## [Dataset records]

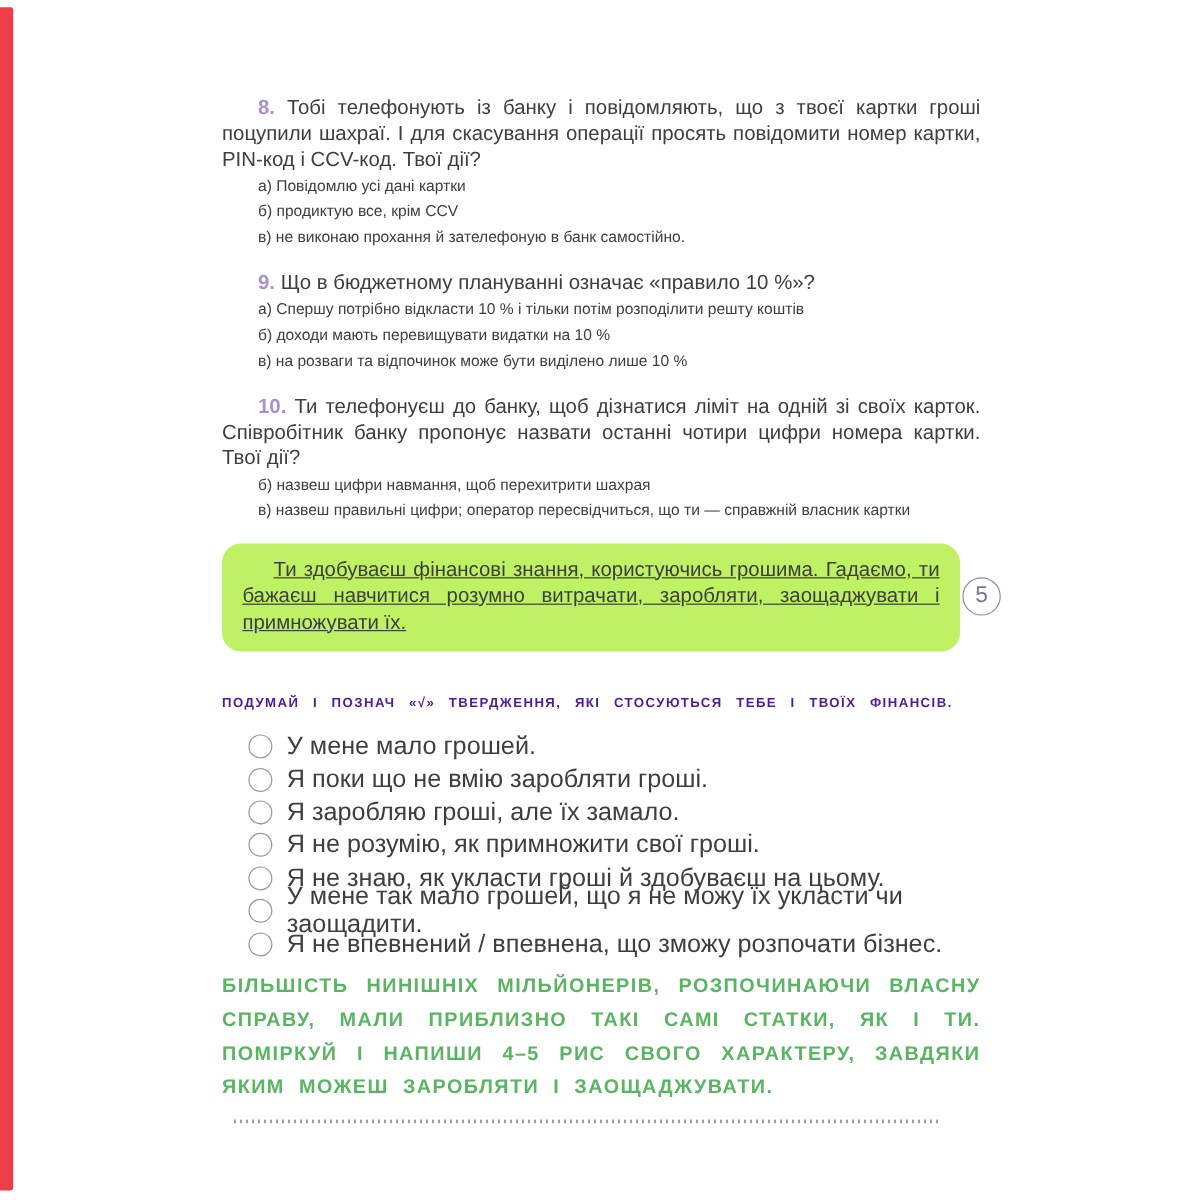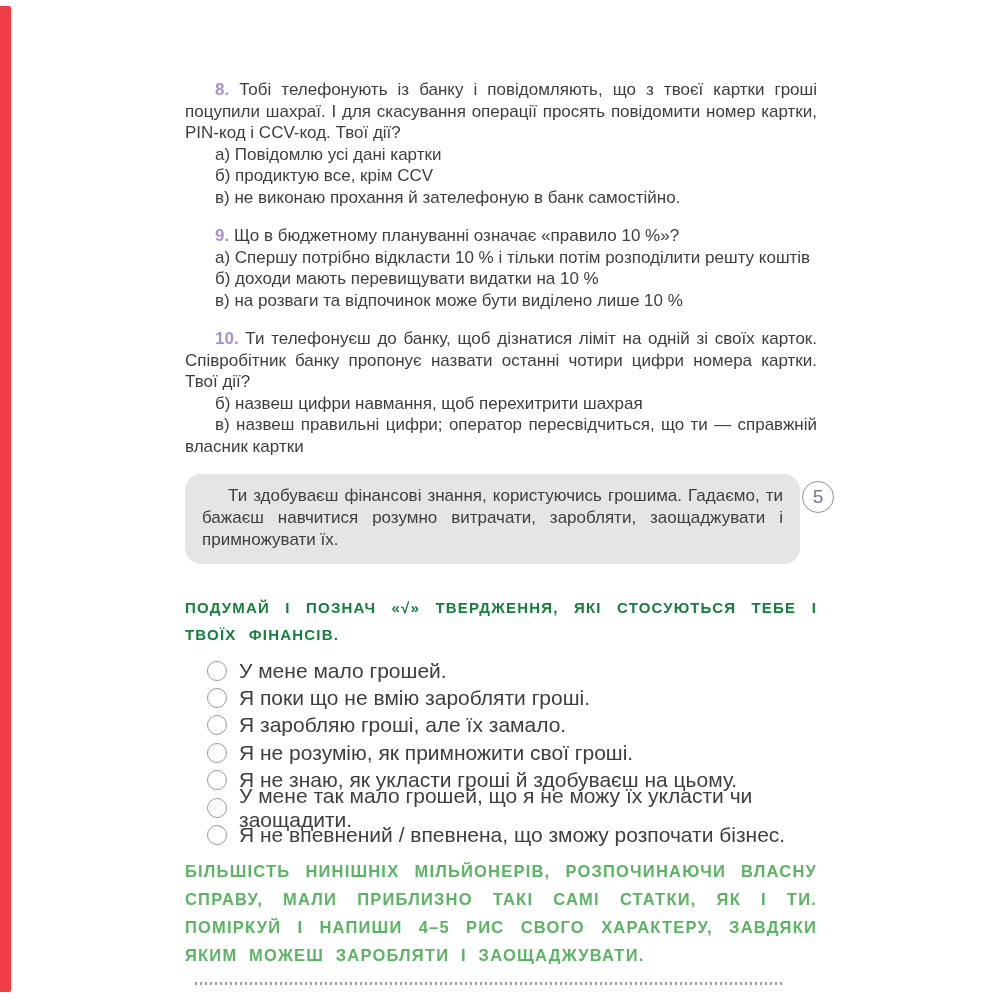--- a/index.html
+++ b/index.html
@@ -27,51 +27,52 @@
     font-size:17px; line-height:21.5px;
     text-align:justify;
     text-indent:30px;
   }
   .q-num {
     color:#a891d1;
     font-weight:bold;
   }
   .q-option {
     margin:0;
-    font-size:17px; line-height:21.5px;
+    font-size:13px; line-height:21.5px;
     text-indent:30px;
     text-align:justify;
   }
   .info-box {
     margin-top:17px;
-    background:#e5e5e5;
+    background:#bef264;
     border-radius:16px;
     padding:11px 17px 13px 17px;
     width:581px; 
+    text-decoration:underline;
   }
   .info-box p {
     margin:0;
     font-size:17px; line-height:22px;
     text-align:justify;
     text-indent:26px;
   }
   .page-circle {
     position:absolute; left:802px; top:481px;
     width:30px; height:30px;
     border:1.5px solid #948ba4;
     border-radius:50%;
     background:#ffffff;
     display:flex; align-items:center; justify-content:center;
     font-size:19px; color:#7d7492;
   }
   .green-head {
     margin:30px 0 0 0;
-    color:#15803d;
+    color:#4c1d95;
     font-weight:bold;
-    font-size:15px; line-height:27px;
+    font-size:11px; line-height:27px;
     letter-spacing:1.2px;
     word-spacing:7px;
     text-align:justify;
   }
   .check-list { margin-top:9px; }
   .check-item {
     display:flex; align-items:center;
     height:27.4px;
   }
   .check-circle {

## [Action item]
Every entry belongs in the answer exactly as written, but no picture does.

## [Result below]
--- a/index.html
+++ b/index.html
@@ -27,51 +27,52 @@
     font-size:17px; line-height:21.5px;
     text-align:justify;
     text-indent:30px;
   }
   .q-num {
     color:#a891d1;
     font-weight:bold;
   }
   .q-option {
     margin:0;
-    font-size:17px; line-height:21.5px;
+    font-size:13px; line-height:21.5px;
     text-indent:30px;
     text-align:justify;
   }
   .info-box {
     margin-top:17px;
-    background:#e5e5e5;
+    background:#bef264;
     border-radius:16px;
     padding:11px 17px 13px 17px;
     width:581px; 
+    text-decoration:underline;
   }
   .info-box p {
     margin:0;
     font-size:17px; line-height:22px;
     text-align:justify;
     text-indent:26px;
   }
   .page-circle {
     position:absolute; left:802px; top:481px;
     width:30px; height:30px;
     border:1.5px solid #948ba4;
     border-radius:50%;
     background:#ffffff;
     display:flex; align-items:center; justify-content:center;
     font-size:19px; color:#7d7492;
   }
   .green-head {
     margin:30px 0 0 0;
-    color:#15803d;
+    color:#4c1d95;
     font-weight:bold;
-    font-size:15px; line-height:27px;
+    font-size:11px; line-height:27px;
     letter-spacing:1.2px;
     word-spacing:7px;
     text-align:justify;
   }
   .check-list { margin-top:9px; }
   .check-item {
     display:flex; align-items:center;
     height:27.4px;
   }
   .check-circle {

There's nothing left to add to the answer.